• **Task instructions**: Leave out the pictures and reproduce all of the data exactly.

─── Data for review ───

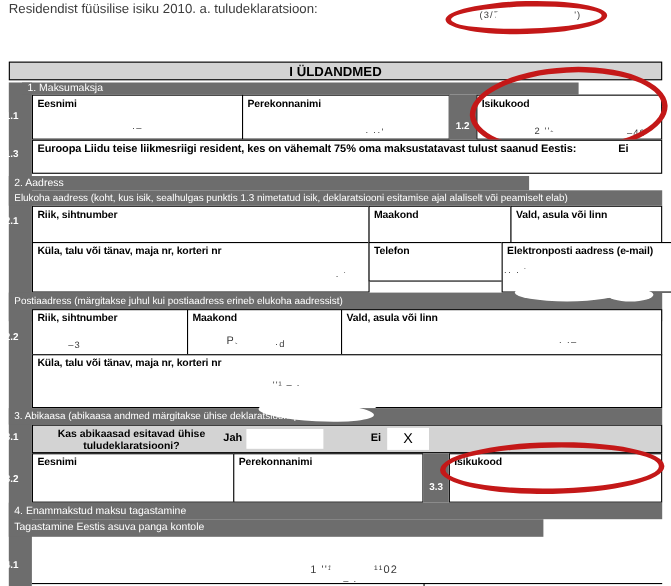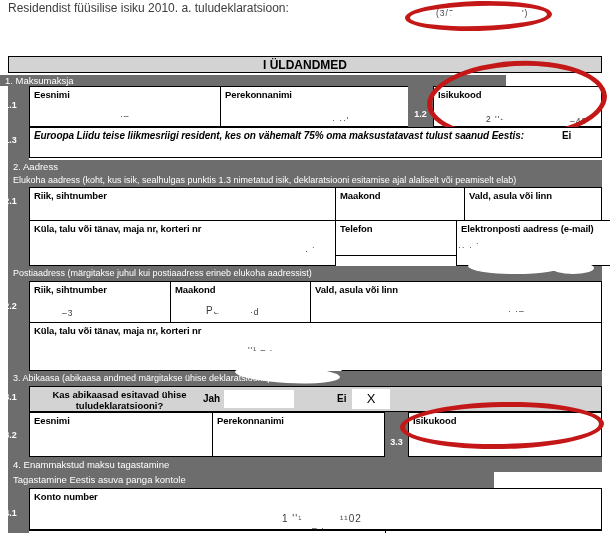--- a/index.html
+++ b/index.html
@@ -37,45 +37,45 @@
 
   <div class="abs numstrip" style="left:8px;top:75px;width:21px;height:458px;"></div>
   <div class="num" style="top:100px;">1.1</div>
   <div class="num" style="top:135px;">1.3</div>
   <div class="num" style="top:196px;">2.1</div>
   <div class="num" style="top:301px;">2.2</div>
   <div class="num" style="top:392px;">3.1</div>
   <div class="num" style="top:430px;">3.2</div>
   <div class="num" style="top:508px;">4.1</div>
 
-  <div class="abs bar" style="left:0;top:75px;width:506px;height:11px;line-height:11px;">1. Maksumaksja</div>
+  <div class="abs bar" style="left:20px;top:75px;width:506px;height:11px;line-height:11px;">1. Maksumaksja</div>
 
   <div class="abs cell" style="left:29px;top:86px;width:192px;height:41px;">
     <span class="lbl">Eesnimi</span>
   </div>
   <div class="abs cell" style="left:220px;top:86px;width:189px;height:41px;">
     <span class="lbl">Perekonnanimi</span>
   </div>
   <div class="abs innum" style="left:408px;top:86px;width:25px;height:41px;line-height:56px;">1.2</div>
   <div class="abs cell" style="left:433px;top:86px;width:169px;height:41px;">
     <span class="lbl">Isikukood</span>
   </div>
   <div class="frag" style="left:110px;top:111px;">·–</div>
   <div class="frag" style="left:322px;top:115px;">· ··'</div>
   <div class="frag" style="left:476px;top:114px;">2 ''¹</div>
   <div class="frag" style="left:560px;top:116px;text-align:right;">–40</div>
   <div class="blob" style="left:500px;top:110px;width:55px;height:13px;"></div>
   <div class="abs redell" style="left:427px;top:61px;width:180px;height:79px;transform:rotate(-3deg);"></div>
 
   <div class="abs cell" style="left:29px;top:127px;width:573px;height:31px;">
-    <span class="lbl" style="font-size:10px;font-style:italic;">Euroopa Liidu teise liikmesriigi resident, kes on vähemalt 75% oma maksustatavast tulust saanud Eestis:</span>
+    <span class="lbl" style="font-size:10px;">Euroopa Liidu teise liikmesriigi resident, kes on vähemalt 75% oma maksustatavast tulust saanud Eestis:</span>
     <span class="lbl" style="font-size:10px;left:532px;">Ei</span>
   </div>
 
-  <div class="abs bar" style="left:8px;top:160px;width:594px;height:13px;">2. Aadress</div>
+  <div class="abs bar" style="left:8px;top:160px;width:473px;height:13px;">2. Aadress</div>
   <div class="abs bar sm" style="left:8px;top:173px;width:594px;height:14px;line-height:14px;">Elukoha aadress (koht, kus isik, sealhulgas punktis 1.3 nimetatud isik, deklaratsiooni esitamise ajal alaliselt või peamiselt elab)</div>
 
   <div class="abs cell" style="left:29px;top:187px;width:307px;height:34px;">
     <span class="lbl">Riik, sihtnumber</span>
   </div>
   <div class="abs cell" style="left:335px;top:187px;width:130px;height:34px;">
     <span class="lbl">Maakond</span>
   </div>
   <div class="abs cell" style="left:464px;top:187px;width:138px;height:34px;">
     <span class="lbl">Vald, asula või linn</span>
@@ -139,23 +139,20 @@
   </div>
   <div class="abs innum" style="left:385px;top:412px;width:23px;height:45px;line-height:60px;">3.3</div>
   <div class="abs cell" style="left:408px;top:412px;width:194px;height:45px;">
     <span class="lbl">Isikukood</span>
   </div>
   <div class="abs redell" style="left:400px;top:402px;width:204px;height:47px;transform:rotate(-1deg);"></div>
 
   <div class="abs bar" style="left:8px;top:457px;width:594px;height:15px;line-height:15px;">4. Enammakstud maksu tagastamine</div>
   <div class="abs bar" style="left:8px;top:472px;width:486px;height:16px;line-height:15px;">Tagastamine Eestis asuva panga kontole</div>
 
-  <div class="abs cell" style="left:29px;top:488px;width:573px;height:42px;">
-    <span class="lbl">Konto number</span>
-  </div>
   <div class="frag" style="left:272px;top:513px;font-size:10px;">1 ''¹</div>
   <div class="frag" style="left:330px;top:513px;font-size:10px;">¹¹02</div>
   <div class="frag" style="left:302px;top:523px;">– ·</div>
   <div class="blob" style="left:300px;top:511px;width:30px;height:12px;"></div>
 
   <div class="abs" style="left:29px;top:530px;width:573px;height:3px;background:#fff;border-top:1px solid #000;"></div>
   <div class="abs" style="left:385px;top:530px;width:1px;height:3px;background:#000;"></div>
 
 </div>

───

• **Expected output**:
--- a/index.html
+++ b/index.html
@@ -37,45 +37,45 @@
 
   <div class="abs numstrip" style="left:8px;top:75px;width:21px;height:458px;"></div>
   <div class="num" style="top:100px;">1.1</div>
   <div class="num" style="top:135px;">1.3</div>
   <div class="num" style="top:196px;">2.1</div>
   <div class="num" style="top:301px;">2.2</div>
   <div class="num" style="top:392px;">3.1</div>
   <div class="num" style="top:430px;">3.2</div>
   <div class="num" style="top:508px;">4.1</div>
 
-  <div class="abs bar" style="left:0;top:75px;width:506px;height:11px;line-height:11px;">1. Maksumaksja</div>
+  <div class="abs bar" style="left:20px;top:75px;width:506px;height:11px;line-height:11px;">1. Maksumaksja</div>
 
   <div class="abs cell" style="left:29px;top:86px;width:192px;height:41px;">
     <span class="lbl">Eesnimi</span>
   </div>
   <div class="abs cell" style="left:220px;top:86px;width:189px;height:41px;">
     <span class="lbl">Perekonnanimi</span>
   </div>
   <div class="abs innum" style="left:408px;top:86px;width:25px;height:41px;line-height:56px;">1.2</div>
   <div class="abs cell" style="left:433px;top:86px;width:169px;height:41px;">
     <span class="lbl">Isikukood</span>
   </div>
   <div class="frag" style="left:110px;top:111px;">·–</div>
   <div class="frag" style="left:322px;top:115px;">· ··'</div>
   <div class="frag" style="left:476px;top:114px;">2 ''¹</div>
   <div class="frag" style="left:560px;top:116px;text-align:right;">–40</div>
   <div class="blob" style="left:500px;top:110px;width:55px;height:13px;"></div>
   <div class="abs redell" style="left:427px;top:61px;width:180px;height:79px;transform:rotate(-3deg);"></div>
 
   <div class="abs cell" style="left:29px;top:127px;width:573px;height:31px;">
-    <span class="lbl" style="font-size:10px;font-style:italic;">Euroopa Liidu teise liikmesriigi resident, kes on vähemalt 75% oma maksustatavast tulust saanud Eestis:</span>
+    <span class="lbl" style="font-size:10px;">Euroopa Liidu teise liikmesriigi resident, kes on vähemalt 75% oma maksustatavast tulust saanud Eestis:</span>
     <span class="lbl" style="font-size:10px;left:532px;">Ei</span>
   </div>
 
-  <div class="abs bar" style="left:8px;top:160px;width:594px;height:13px;">2. Aadress</div>
+  <div class="abs bar" style="left:8px;top:160px;width:473px;height:13px;">2. Aadress</div>
   <div class="abs bar sm" style="left:8px;top:173px;width:594px;height:14px;line-height:14px;">Elukoha aadress (koht, kus isik, sealhulgas punktis 1.3 nimetatud isik, deklaratsiooni esitamise ajal alaliselt või peamiselt elab)</div>
 
   <div class="abs cell" style="left:29px;top:187px;width:307px;height:34px;">
     <span class="lbl">Riik, sihtnumber</span>
   </div>
   <div class="abs cell" style="left:335px;top:187px;width:130px;height:34px;">
     <span class="lbl">Maakond</span>
   </div>
   <div class="abs cell" style="left:464px;top:187px;width:138px;height:34px;">
     <span class="lbl">Vald, asula või linn</span>
@@ -139,23 +139,20 @@
   </div>
   <div class="abs innum" style="left:385px;top:412px;width:23px;height:45px;line-height:60px;">3.3</div>
   <div class="abs cell" style="left:408px;top:412px;width:194px;height:45px;">
     <span class="lbl">Isikukood</span>
   </div>
   <div class="abs redell" style="left:400px;top:402px;width:204px;height:47px;transform:rotate(-1deg);"></div>
 
   <div class="abs bar" style="left:8px;top:457px;width:594px;height:15px;line-height:15px;">4. Enammakstud maksu tagastamine</div>
   <div class="abs bar" style="left:8px;top:472px;width:486px;height:16px;line-height:15px;">Tagastamine Eestis asuva panga kontole</div>
 
-  <div class="abs cell" style="left:29px;top:488px;width:573px;height:42px;">
-    <span class="lbl">Konto number</span>
-  </div>
   <div class="frag" style="left:272px;top:513px;font-size:10px;">1 ''¹</div>
   <div class="frag" style="left:330px;top:513px;font-size:10px;">¹¹02</div>
   <div class="frag" style="left:302px;top:523px;">– ·</div>
   <div class="blob" style="left:300px;top:511px;width:30px;height:12px;"></div>
 
   <div class="abs" style="left:29px;top:530px;width:573px;height:3px;background:#fff;border-top:1px solid #000;"></div>
   <div class="abs" style="left:385px;top:530px;width:1px;height:3px;background:#000;"></div>
 
 </div>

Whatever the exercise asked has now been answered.